As in many other countries, public education in the United States began at the instigation of churches. For a long time, schooling was openly religious. In the 1820s, in New York and in other states, legislators became concerned that many students were receiving the wrong type of education. It was not that children were going uneducated – in 1821, about 93 percent of New York’s school age youths were already attending private schools. As expressed in legislative debates, the fear was that students educated in private Catholic schools would learn the wrong values and end up becoming criminals. If Protestant schools could be made less expensive through government subsidies, the legislators reasoned, some Catholics would transfer their children there, thus saving them from a life of crime.

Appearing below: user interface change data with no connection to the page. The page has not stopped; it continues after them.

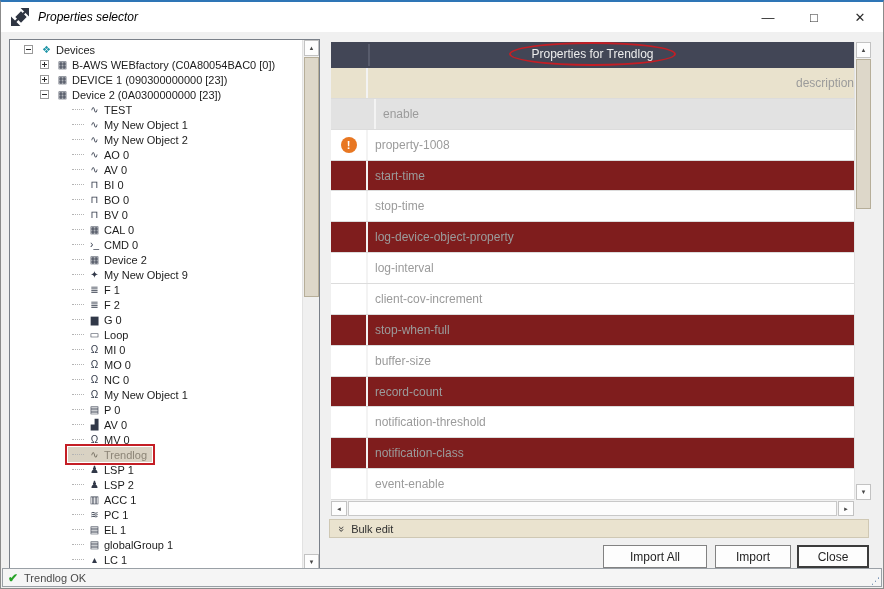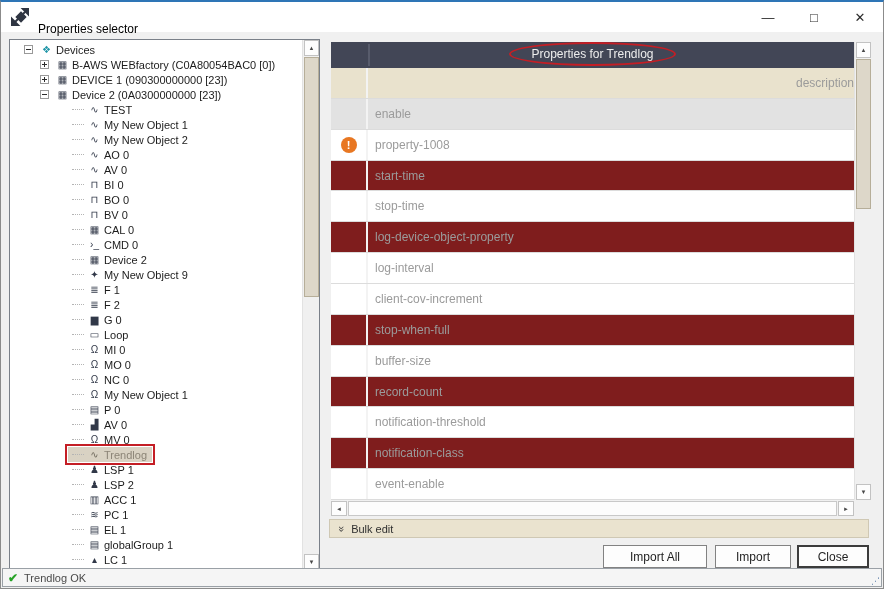--- a/index.html
+++ b/index.html
@@ -3,21 +3,21 @@
 <meta charset="utf-8">
 <style>
   html,body{margin:0;padding:0;background:#fff;}
   *{box-sizing:border-box;}
   .window{position:relative;width:884px;height:589px;background:#f0f0f0;
     border:1px solid #8b8b8b;border-top:2px solid #2e75b6;overflow:hidden;
     font-family:"Liberation Sans",sans-serif;}
   
   .titlebar{position:absolute;left:0;top:0;right:0;height:30px;background:#ffffff;}
   .app-icon{position:absolute;left:9px;top:5px;width:20px;height:20px;}
-  .title-text{position:absolute;left:37px;top:12px;height:30px;line-height:30px;font-size:12px;color:#000;}
+  .title-text{position:absolute;left:37px;top:0;height:30px;line-height:30px;font-size:12px;color:#000;font-style:italic;}
   .win-controls{position:absolute;right:0;top:0;height:30px;display:flex;}
   .win-btn{width:46px;height:30px;display:flex;align-items:center;justify-content:center;
     font-size:13px;color:#2b2b2b;background:#fff;}
   
   .tree-panel{position:absolute;left:8px;top:37px;width:311px;height:532px;background:#fff;
     border:1px solid #7a8089;overflow:hidden;}
   .tree-items{position:absolute;left:0;top:2px;width:292px;}
   .tree-item{height:15px;display:flex;align-items:center;font-size:11px;color:#1c1c1c;white-space:nowrap;}
   .t-slot{width:16px;flex:none;display:flex;align-items:center;}
   .expander{width:9px;height:9px;border:1px solid #999;background:#fff;position:relative;flex:none;}
@@ -40,21 +40,21 @@
   .prop-header{height:26px;background:#424656;color:#ededed;font-size:12px;
     display:flex;align-items:flex-start;justify-content:center;position:relative;}
   .prop-header::before{content:"";position:absolute;left:37px;top:2px;bottom:2px;width:2px;background:#585c6c;}
   .ellipse{display:inline-block;border:2px solid #c41e25;border-radius:50%;padding:3px 20px;}
   .prop-rows{position:absolute;top:26px;left:0;right:0;bottom:0;display:flex;flex-direction:column;}
   .prop-row{flex:1;display:flex;align-items:center;border-bottom:1px solid #dcdcdc;background:#fff;}
   .prop-row .cell-icon{width:37px;align-self:stretch;border-right:2px solid #f3f3f3;
     display:flex;align-items:center;justify-content:center;flex:none;}
   .prop-row .cell-label{padding-left:7px;font-size:12px;color:#9b9b9b;}
   .row-tan{background:#e9e2cd;justify-content:space-between;}
-  .row-gray{background:#e2e2e2;}
+  .row-gray{background:#e2e2e2;padding-left:8px;}
   .row-alt{background:#7f1d1d;}
   .warn{width:16px;height:16px;border-radius:50%;background:#e87722;color:#fff;
     font-weight:bold;font-size:11px;line-height:16px;text-align:center;}
   .table-vscroll{position:absolute;left:853px;top:40px;width:16px;height:458px;background:#f0f0f0;}
   .hscroll{position:absolute;left:330px;top:499px;width:523px;height:16px;background:#f0f0f0;}
   .hs-btn{position:absolute;top:0;width:16px;height:15px;background:#fdfdfd;border:1px solid #c2c2c2;
     display:flex;align-items:center;justify-content:center;font-size:6px;color:#474747;}
   .hs-thumb{position:absolute;left:17px;right:17px;top:0;height:15px;background:#fcfcfc;border:1px solid #c8c8c8;}
   
   .bulk-bar{position:absolute;left:328px;top:517px;width:540px;height:19px;background:#eae3cf;

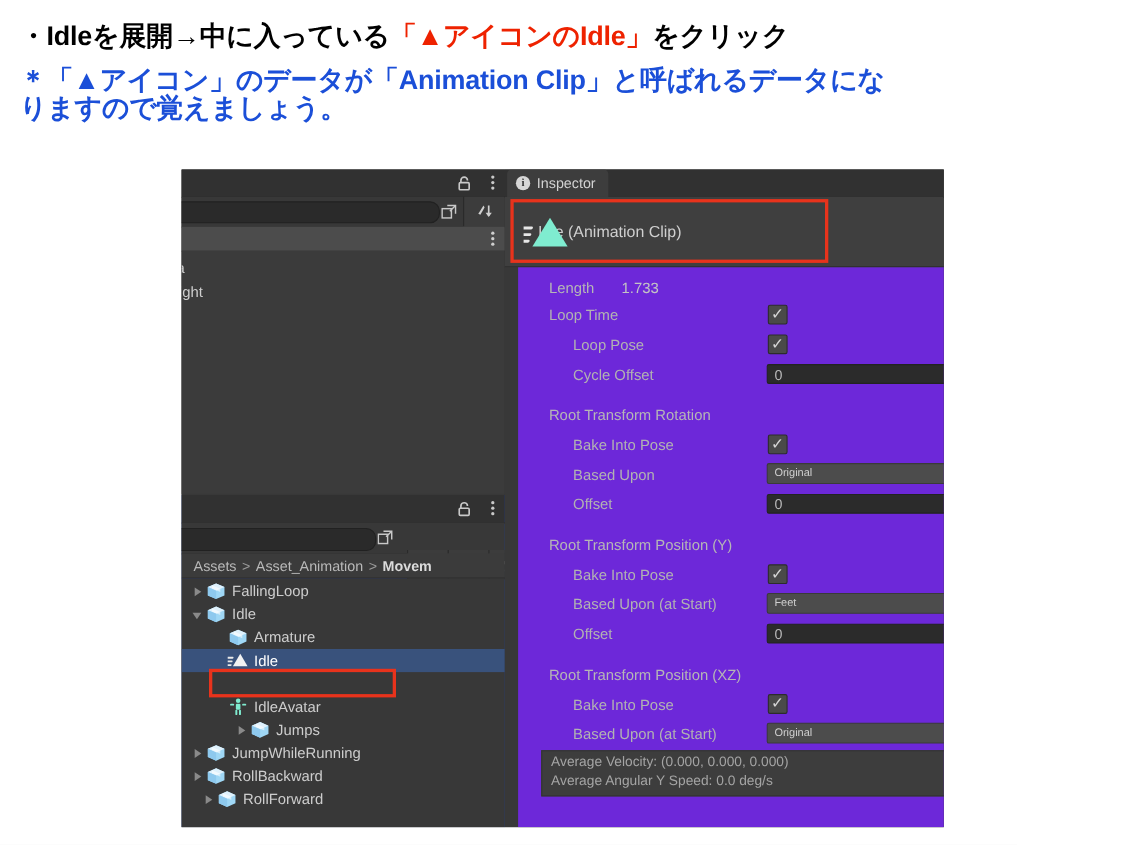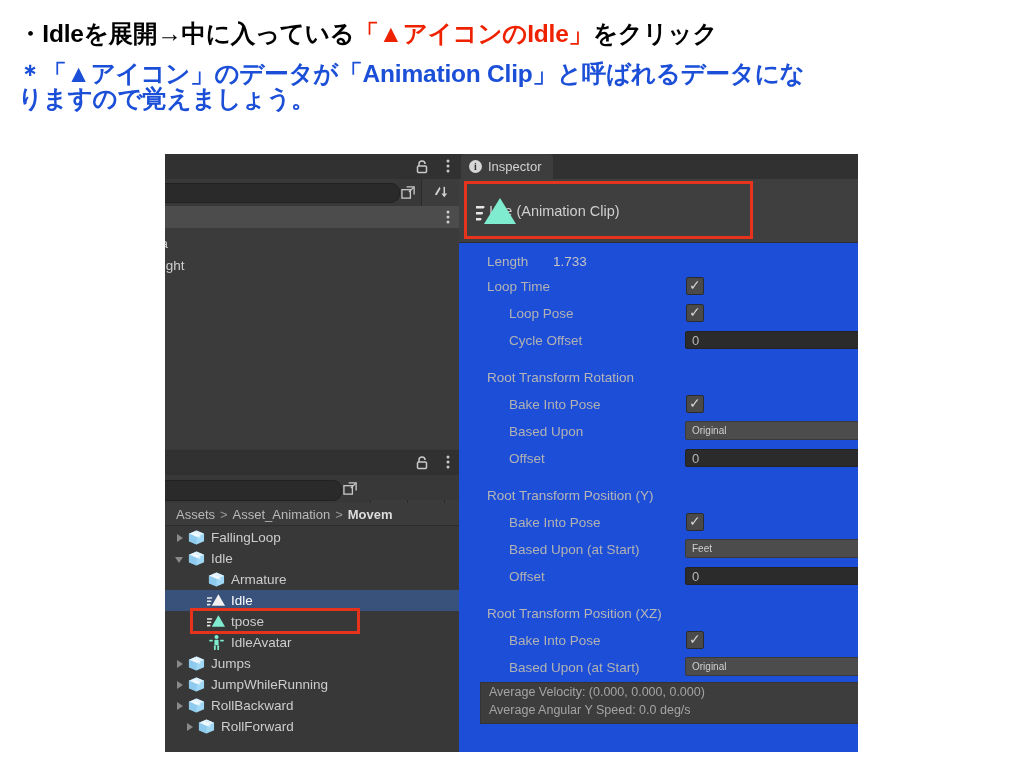--- a/index.html
+++ b/index.html
@@ -134,21 +134,21 @@
     font-family:"Liberation Serif", serif;
   }
   .insp-head {
     position:absolute; left:0; top:25px; width:399px; height:63px;
     background:#3f3f3f; border-bottom:1px solid #2e2e2e;
     display:flex; align-items:center;
   }
   .insp-head .name {
     font-size:14.5px; color:#cfcfcf; margin-left:30px; white-space:nowrap;
   }
-  .insp-body { position:absolute; left:0; top:89px; width:399px; height:509px; background:#1d4ed8; }
+  .insp-body { position:absolute; left:12px; top:89px; width:399px; height:509px; background:#6d28d9; }
 
   .sect { position:absolute; left:28px; font-size:13.5px; color:#b6b6b6; white-space:nowrap; }
   .plabel { position:absolute; font-size:13.5px; color:#b2b2b2; white-space:nowrap; }
   .pcheck {
     position:absolute; width:16px; height:16px;
     background:#4a4a4a; border:1px solid #2c2c2c; border-radius:2px;
   }
   .pcheck .tick {
     position:absolute; left:2px; top:-1px;
     font-size:14px; color:#d5d5d5; line-height:16px;
@@ -344,43 +344,33 @@
             <div class="trow sel" style="top: 64px;">
               <span class="tri " style="margin-left: 30px;"></span>
               <span class="ico"><svg width="19" height="16" viewBox="0 0 20 16">
                   <path d="M12 2 L19 14 H5 Z" fill="#f2f2f2"></path>
                   <rect x="0" y="5" width="7" height="1.7" rx="0.85" fill="#e9e9e9" transform="skewX(-14)"></rect>
                   <rect x="1" y="8.5" width="6" height="1.7" rx="0.85" fill="#e9e9e9" transform="skewX(-14)"></rect>
                   <rect x="2" y="12" width="5" height="1.7" rx="0.85" fill="#e9e9e9" transform="skewX(-14)"></rect>
                 </svg></span>
               <span>Idle</span>
             </div>
-            <div class="trow" style="top: 85px;">
-              <span class="tri " style="margin-left: 30px;"></span>
-              <span class="ico"><svg width="19" height="16" viewBox="0 0 20 16">
-                  <path d="M12 2 L19 14 H5 Z" fill="#7fecd0"></path>
-                  <rect x="0" y="5" width="7" height="1.7" rx="0.85" fill="#e9e9e9" transform="skewX(-14)"></rect>
-                  <rect x="1" y="8.5" width="6" height="1.7" rx="0.85" fill="#e9e9e9" transform="skewX(-14)"></rect>
-                  <rect x="2" y="12" width="5" height="1.7" rx="0.85" fill="#e9e9e9" transform="skewX(-14)"></rect>
-                </svg></span>
-              <span>tpose</span>
-            </div>
             <div class="trow" style="top: 106px;">
               <span class="tri " style="margin-left: 30px;"></span>
               <span class="ico"><svg width="19" height="17" viewBox="0 0 20 18">
                   <circle cx="10" cy="3.2" r="2.2" fill="#7fecd0"></circle>
                   <rect x="7.8" y="6" width="4.4" height="6" rx="1" fill="#7fecd0"></rect>
                   <rect x="2.2" y="6.1" width="4" height="1.8" rx="0.9" fill="#7fecd0"></rect>
                   <rect x="13.8" y="6.1" width="4" height="1.8" rx="0.9" fill="#7fecd0"></rect>
                   <rect x="7.3" y="12" width="1.9" height="5" rx="0.9" fill="#7fecd0"></rect>
                   <rect x="10.8" y="12" width="1.9" height="5" rx="0.9" fill="#7fecd0"></rect>
                 </svg></span>
               <span>IdleAvatar</span>
             </div>
-            <div class="trow" style="top: 127px;">
+            <div class="trow" style="top: 127px; padding-left: 40px;">
               <span class="tri closed" style="margin-left: 10px;"></span>
               <span class="ico"><svg width="19" height="17" viewBox="0 0 20 18">
                   <path d="M10 1.5 L18 5 v8 l-8 3.5 L2 13 V5 Z" fill="#9fd7f5"></path>
                   <path d="M10 1.5 L18 5 l-8 3.5 L2 5 Z" fill="#dff1fc"></path>
                   <path d="M10 8.5 V16.5 L2 13 V5 Z" fill="#8ec9ee"></path>
                   <path d="M6 3.2 L14 6.7 v3 L6 6.2 Z" fill="#ffffff" opacity="0.55"></path>
                 </svg></span>
               <span>Jumps</span>
             </div>
             <div class="trow" style="top: 148px;">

The subsidies began as a kind of voucher system in which approved Protestant schools received a per pupil payment. However, this had an unintended consequence: the subsidized Protestant schools started competing against each other to attract Catholic students. To compete, they began teaching more of what Catholic parents and students wanted – reading, writing, and math – and less of what they didn’t want – Protestant religious training. Advocates of the subsidies found that the subsidized schools were no longer providing the religious training that justified the funding program in the first place.

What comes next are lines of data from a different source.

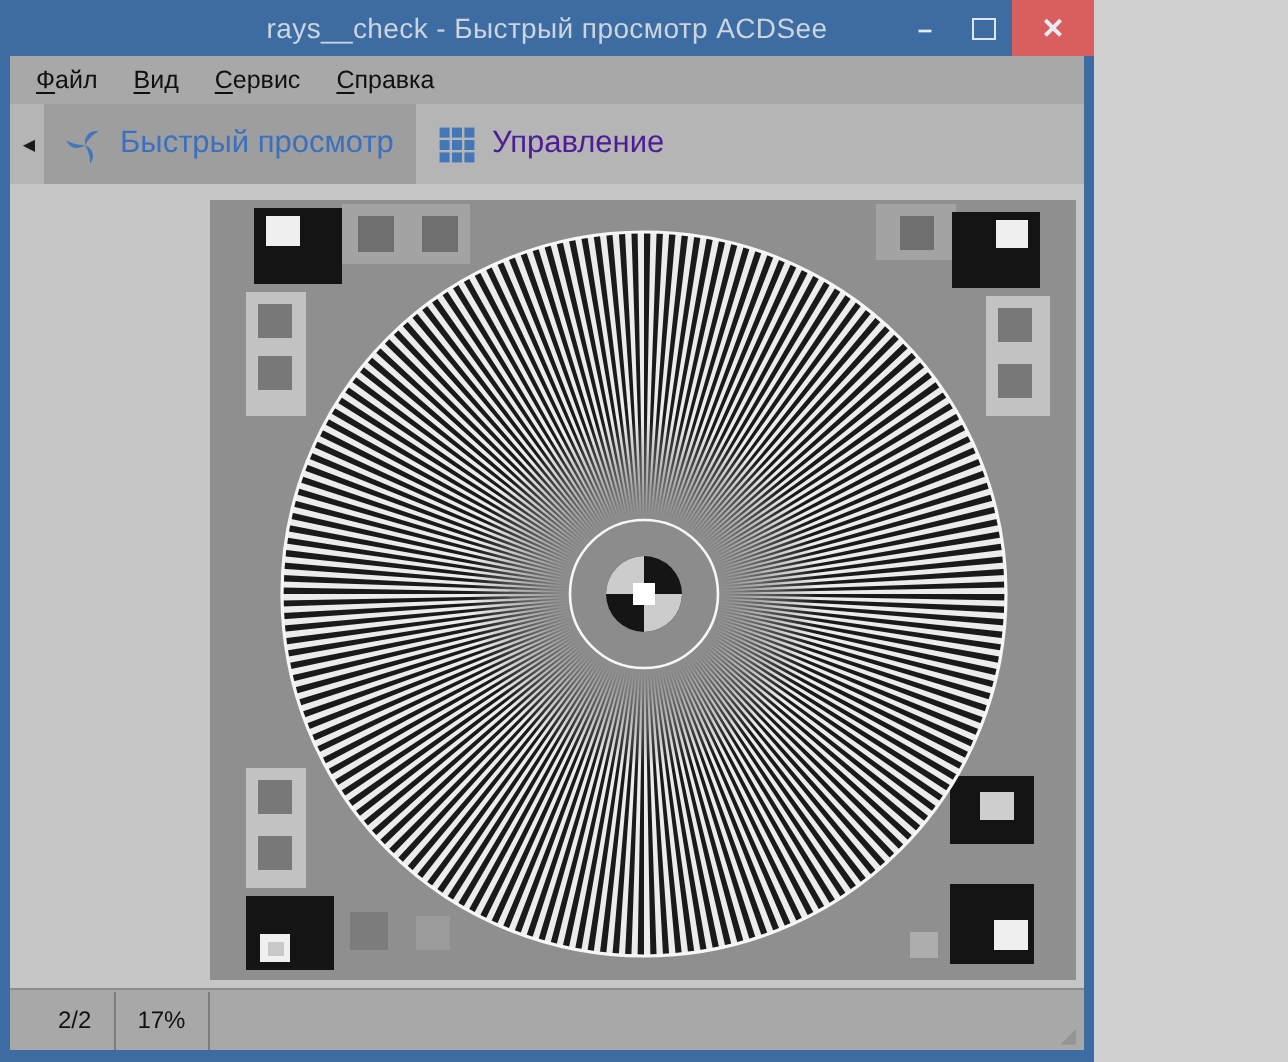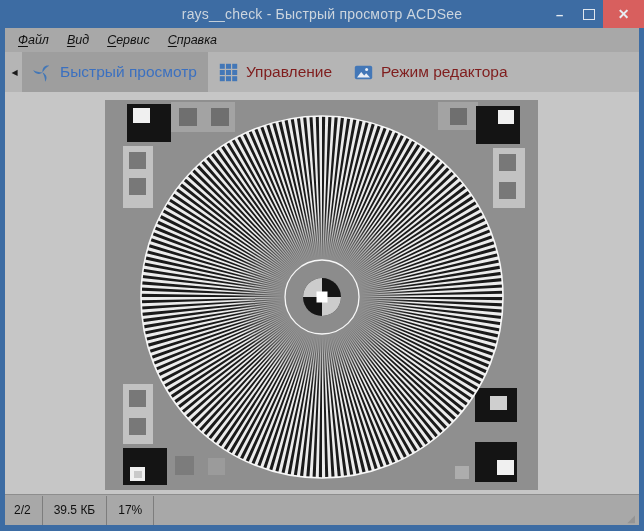--- a/index.html
+++ b/index.html
@@ -1,49 +1,49 @@
 <!DOCTYPE html>
 <html style="--frame: #3d6ca3; --titlebar-text: #ccd5de; --close-button: #d85f5e; --accent: #4377b7; --active-tab-text: #3b70c0; --menu-bg: #a8a8a8; --toolbar-bg: #b5b5b5; --active-tab-bg: #9e9e9e; --canvas-bg: #c6c6c6; --status-bg: #a8a8a8;"><head>
 <meta charset="utf-8">
 <style>
   html,body{margin:0;padding:0;background:#d0d0d0;font-family:"Liberation Sans",sans-serif;}
-  .window{width:644px;height:531px;background:var(--frame,#3d6ca3);box-sizing:border-box;
+  .window{width:547px;height:531px;background:var(--frame,#3d6ca3);box-sizing:border-box;
           display:flex;flex-direction:column;overflow:hidden;}
   
   .titlebar{flex:0 0 28px;position:relative;display:flex;align-items:center;justify-content:center;}
   .title{font-size:14px;color:var(--titlebar-text,#ccd5de);letter-spacing:.2px;}
   .win-buttons{position:absolute;right:0;top:0;height:100%;display:flex;align-items:stretch;}
   .win-btn{width:29px;display:flex;align-items:center;justify-content:center;
            color:#e7edf3;font-size:13px;cursor:default;}
   .win-btn.close{width:41px;background:var(--close-button,#d85f5e);font-size:14px;font-weight:bold;}
   .maxbox{width:10px;height:9px;border:1.5px solid #dfe6ee;display:block;}
   .min-glyph{font-weight:bold;}
   
   .frame-body{flex:1;display:flex;flex-direction:column;margin:0 5px 6px 5px;min-height:0;
               background:var(--canvas-bg,#c6c6c6);}
   
   .menubar{flex:0 0 24px;background:var(--menu-bg,#a8a8a8);display:flex;align-items:center;
-           padding-left:13px;font-style:italic;}
+           padding-left:13px;}
   .menu-item{font-size:12.5px;color:#101010;margin-right:18px;cursor:default;}
   .menu-item u{text-underline-offset:2px;}
   
   .toolbar{flex:0 0 40px;background:var(--toolbar-bg,#b5b5b5);display:flex;align-items:stretch;}
   .back{width:15px;display:flex;align-items:center;justify-content:center;font-size:8px;
         color:#1b1b1b;padding-left:2px;cursor:default;}
-  .tab{display:flex;align-items:center;gap:8px;padding:0 11px;font-size:15.5px;color:#7f1d1d;
+  .tab{display:flex;align-items:center;gap:8px;padding:0 11px;font-size:15.5px;color:#4c1d95;
        cursor:default;white-space:nowrap;}
   .tab.active{background:var(--active-tab-bg,#9e9e9e);color:var(--active-tab-text,#3b70c0);}
   .tab .icon{width:19px;height:19px;flex:0 0 19px;display:block;}
   .tab .icon svg{width:100%;height:100%;display:block;}
   
   .main{flex:1;position:relative;background:var(--canvas-bg,#c6c6c6);min-height:0;}
   #chart{position:absolute;left:100px;top:8px;width:433px;height:390px;}
   
   .statusbar{flex:0 0 30px;background:var(--status-bg,#a8a8a8);border-top:1px solid #8d8d8d;
-             display:flex;align-items:center;font-size:12px;color:#101010;padding:0 4px;
+             display:flex;align-items:center;font-size:12px;color:#101010;padding:0 19px;
              position:relative;}
   .status-item{padding:0 11px;border-right:1px solid #7d7d7d;line-height:29px;white-space:nowrap;}
   .status-item:first-child{padding-left:5px;}
   .grip{position:absolute;right:4px;bottom:1px;font-size:10px;color:#949494;}
 </style>
 </head>
 <body>
 
 <div class="window">
   <div class="titlebar">
@@ -93,30 +93,20 @@
                 <rect x="0.8" y="7" width="5" height="5" fill="#4377b7"></rect>
                 <rect x="7" y="7" width="5" height="5" fill="#4377b7"></rect>
                 <rect x="13.2" y="7" width="5" height="5" fill="#4377b7"></rect>
                 <rect x="0.8" y="13.2" width="5" height="5" fill="#4377b7"></rect>
                 <rect x="7" y="13.2" width="5" height="5" fill="#4377b7"></rect>
                 <rect x="13.2" y="13.2" width="5" height="5" fill="#4377b7"></rect>
               </svg>
             </span>
             <span>Управление</span>
           </div>
-          <div class="tab">
-            <span class="icon">
-              <svg viewBox="0 0 19 19">
-                <rect x="0.8" y="2.8" width="17.4" height="13.4" rx="1.8" fill="#4377b7"></rect>
-                <path d="M3 14.5L7.2 9l3 3.4 2-2.2 3.8 4.3Z" fill="#e9eef5"></path>
-                <circle cx="12.6" cy="6.4" r="1.5" fill="#e9eef5"></circle>
-              </svg>
-            </span>
-            <span>Режим редактора</span>
-          </div>
         </div>
     </div>
 
     <div class="main">
       <svg id="chart" xmlns="http://www.w3.org/2000/svg" viewBox="0 0 433 390">
           <rect x="0" y="0" width="433" height="390" fill="#8f8f8f"></rect>
           <rect x="66" y="2" width="64" height="30" fill="#a3a3a3"></rect>
           <rect x="333" y="2" width="40" height="28" fill="#a3a3a3"></rect>
           <rect x="18" y="46" width="30" height="62" fill="#c2c2c2"></rect>
           <rect x="388" y="48" width="32" height="60" fill="#c2c2c2"></rect>
@@ -158,18 +148,17 @@
           <circle cx="217" cy="197" r="19" fill="#151515"></circle>
           <path d="M217 197L198 197A19 19 0 0 1 217 178Z" fill="#cccccc"></path>
           <path d="M217 197L236 197A19 19 0 0 1 217 216Z" fill="#cccccc"></path>
           <rect x="211.5" y="191.5" width="11" height="11" fill="#ffffff"></rect>
           <circle cx="217" cy="197" r="181" fill="none" stroke="#f7f7f7" stroke-width="1.6"></circle>
         </svg>
     </div>
 
     <div class="statusbar" id="statusbar">
         <span class="status-item">2/2</span>
-        <span class="status-item">39.5 КБ</span>
         <span class="status-item">17%</span>
         <span class="grip">◢</span>
       </div>
   </div>
 </div>
 
 </body></html>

In response, subsidies were limited to the approved Protestant school nearest to a student’s home. This reduced the incentive for the schools to compete against each other, and thus to limit their Protestant instruction. As government programs tend to do, over time the subsidy scheme grew until it began eliciting complaints that the subsidized schools were getting most of their money from the government while being protected from competition. With the Free Schools Act of 1867, the state simply took over the subsidized schools, which then became public institutions. This is the surprising, true origin of America’s public school system.

John Lott, Freedomnomics pp. 190-91.